Les motoneigistes subissent les contrecoups du conflit qui oppose les agriculteurs au gouvernement.

Motoneige: des agriculteurs ont déjà mis la menace à exécution

Même si le mot d'ordre de l'Union des producteurs agricoles du Québec est d'attendre au 6 février avant de mettre la menace de blocus à exécution, des agriculteurs ont tout de même déjà commencé, mercredi, à bloquer l'accès aux sentiers traversant leurs terres.
L'Union des producteurs agricoles (UPA) du Québec a d'ailleurs indiqué par voie de communiqué être au fait que certains de ses membres avaient décidé d'interdire l'accès à leur propriété plus tôt que prévu et qu'elle respectait leur décision.
C'est notamment le cas sur le territoire du Club de motoneige Armony, dont les opérations se concentrent dans la MRC de Maskinongé. Les responsables de ce club basé à Louiseville, dont le réseau de sentiers se retrouve exclusivement sur des terres agricoles, ont reçu un appel d'un propriétaire qui les a informés qu'il leur interdisait de passer la surfaceuse sur les sentiers sur ses terres, et ce, jusqu'à nouvel ordre.
Pour aménager ses sentiers, le Club Armony doit sillonner les terres d'environ 400 propriétaires. Son président, Yves Bergeron, espère donc que les producteurs agricoles et le gouvernement en viennent à un accord au cours des prochains jours.
Rappelons que le litige entre les deux parties concerne la refonte du programme de crédit de taxes foncières agricoles et que cette dernière ne fait pas du tout l'affaire des membres de l'UPA.
«Est-ce que ça va être plus, on ne le sait pas encore. Mais ils sont chez eux. On ne peut pas passer sans avoir leur permission. Comme nous passons à 100 % sur des terres qui appartiennent à des agriculteurs, nous serons complètement paralysés. Mais il est important de préciser que nous n'avons pas le choix de respecter la volonté des propriétaires. Nous sommes pris entre l'arbre et l'écorce», mentionne M. Bergeron.
Ce dernier précise par ailleurs que les clubs de motoneige n'ont rien à voir dans ce conflit qui oppose les producteurs agricoles au gouvernement et qu'ils ne font qu'en subir les contrecoups.
Du côté du Club de motoneige de la Mauricie, dont environ 40 % des sentiers passent sur des propriétés privées, on n'a pas encore reçu d'avertissement de propriétaires ne voulant plus voir de motoneiges sur leurs terres.

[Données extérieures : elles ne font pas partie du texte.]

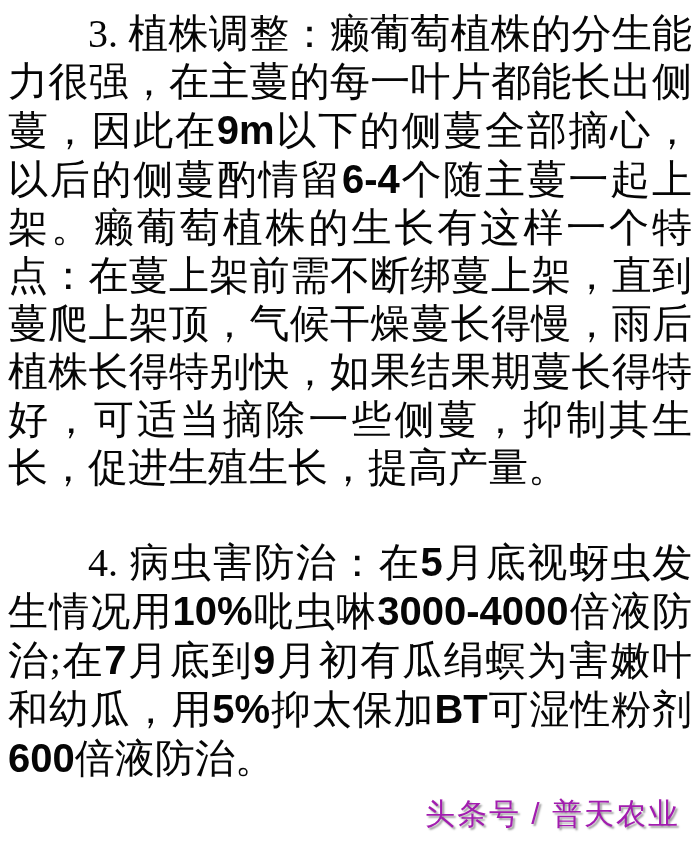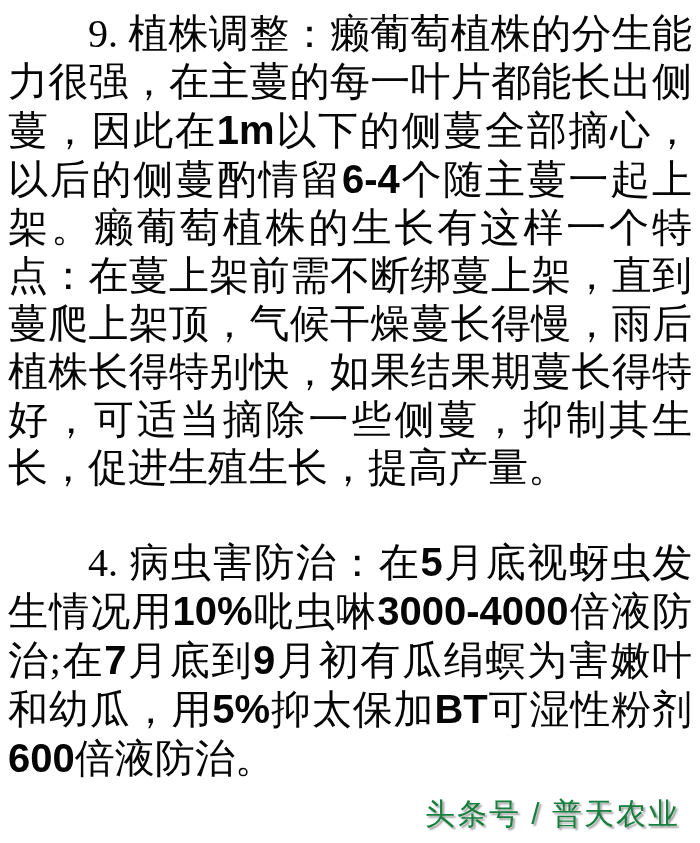--- a/index.html
+++ b/index.html
@@ -48,19 +48,19 @@
     color: #ececec;
     text-shadow: 2px 2px 2px #9a9a9a, -1px -1px 0 #ffffff;
     white-space: nowrap;
     user-select: none;
   }
 </style>
 </head>
 <body style="background: rgb(255, 255, 255);">
 
 <div class="article" style="color: rgb(6, 6, 6);">
-  <p class="para"><span class="seg-cjk">9. 植株调整：癞葡萄植株的分生能力很强，在主蔓的每一叶片都能长出侧蔓，因此在</span><span class="seg-latin">1m</span><span class="seg-cjk">以下的侧蔓全部摘心，以后的侧蔓酌情留</span><span class="seg-latin">6-4</span><span class="seg-cjk">个随主蔓一起上架。癞葡萄植株的生长有这样一个特点：在蔓上架前需不断绑蔓上架，直到蔓爬上架顶，气候干燥蔓长得慢，雨后植株长得特别快，如果结果期蔓长得特好，可适当摘除一些侧蔓，抑制其生长，促进生殖生长，提高产量。</span></p>
+  <p class="para"><span class="seg-cjk">3. 植株调整：癞葡萄植株的分生能力很强，在主蔓的每一叶片都能长出侧蔓，因此在</span><span class="seg-latin">9m</span><span class="seg-cjk">以下的侧蔓全部摘心，以后的侧蔓酌情留</span><span class="seg-latin">6-4</span><span class="seg-cjk">个随主蔓一起上架。癞葡萄植株的生长有这样一个特点：在蔓上架前需不断绑蔓上架，直到蔓爬上架顶，气候干燥蔓长得慢，雨后植株长得特别快，如果结果期蔓长得特好，可适当摘除一些侧蔓，抑制其生长，促进生殖生长，提高产量。</span></p>
   <p class="para"><span class="seg-cjk">4. 病虫害防治：在</span><span class="seg-latin">5</span><span class="seg-cjk">月底视蚜虫发生情况用</span><span class="seg-latin">10%</span><span class="seg-cjk">吡虫啉</span><span class="seg-latin">3000-4000</span><span class="seg-cjk">倍液防治;在</span><span class="seg-latin">7</span><span class="seg-cjk">月底到</span><span class="seg-latin">9</span><span class="seg-cjk">月初有瓜绢螟为害嫩叶和幼瓜，用</span><span class="seg-latin">5%</span><span class="seg-cjk">抑太保加</span><span class="seg-latin">BT</span><span class="seg-cjk">可湿性粉剂</span><span class="seg-latin">600</span><span class="seg-cjk">倍液防治。</span></p>
 </div>
 
-<div class="watermark" style="color: #15803d; text-shadow: rgb(154, 154, 154) 2px 2px 2px, rgb(255, 255, 255) -1px -1px 0px;">
+<div class="watermark" style="color: #a21caf; text-shadow: rgb(154, 154, 154) 2px 2px 2px, rgb(255, 255, 255) -1px -1px 0px;">
   <span>头条号 / 普天农业</span>
 </div>
 
 </body></html>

«On s'attend à se faire bloquer à quelques endroits [si le blocus est décrété]. Le téléphone ne dérougit pas depuis quelques jours pour savoir ce qui va arriver. Malheureusement, on n'est pas au courant», mentionne le responsable des communications, Kevin Vézina. Les sentiers de ce club se retrouvent principalement à Shawinigan, Saint-Mathieu-du-Parc et Saint-Tite.
Déjà des effets négatifs
Les effets négatifs de la menace de blocus ont déjà commencé à se faire sentir, notamment pour les établissements hôteliers et de restauration prisés par les motoneigistes. Les propriétaires du Relais de la station à Saint-Séverin retiennent notamment leur souffle.
«On perd déjà en ce moment parce que les gens ont peur que ça ferme. Les gens réservent à l'extérieur. On nous parle de l'Abitibi et aussi de l'Ontario. [...] On est principalement un relais de motoneige. C'est le sujet de discussion chez les motoneigistes. Tout le monde en parle, tout le monde est inquiet. Est-ce qu'ils barrent les sentiers ou non? C'est vrai ou non? La situation est inquiétante», soutient la propriétaire de l'endroit, Aline Mongrain.
Même si la situation les inquiète, les propriétaires de relais plus au nord, dont ceux des hôtels Marineau de Shawinigan, La Tuque (2) et Mattawin, ne croient pas qu'un possible blocus ait un impact catastrophique pour eux.
«Entre Mattawin et La Tuque, ce n'est pas nécessairement touché parce qu'il n'y a pas de terres agricoles, donc ce n'est pas si catastrophique. Par contre, on ne souhaite pas ça», indique le directeur du marketing pour ce groupe d'hôtels, Donald Desrochers.
Alors que les agriculteurs de la région semblent majoritairement pencher pour suivre la directive de l'UPA, ce n'est pas le cas au Saguenay - Lac-Saint-Jean, où le mot d'ordre ne sera pas suivi.
De son côté, le nouveau ministre de l'Agriculture, des Pêcheries et de l'Alimentation, Laurent Lessard, déplore que les agriculteurs décident d'agir de la sorte pour faire passer leur message.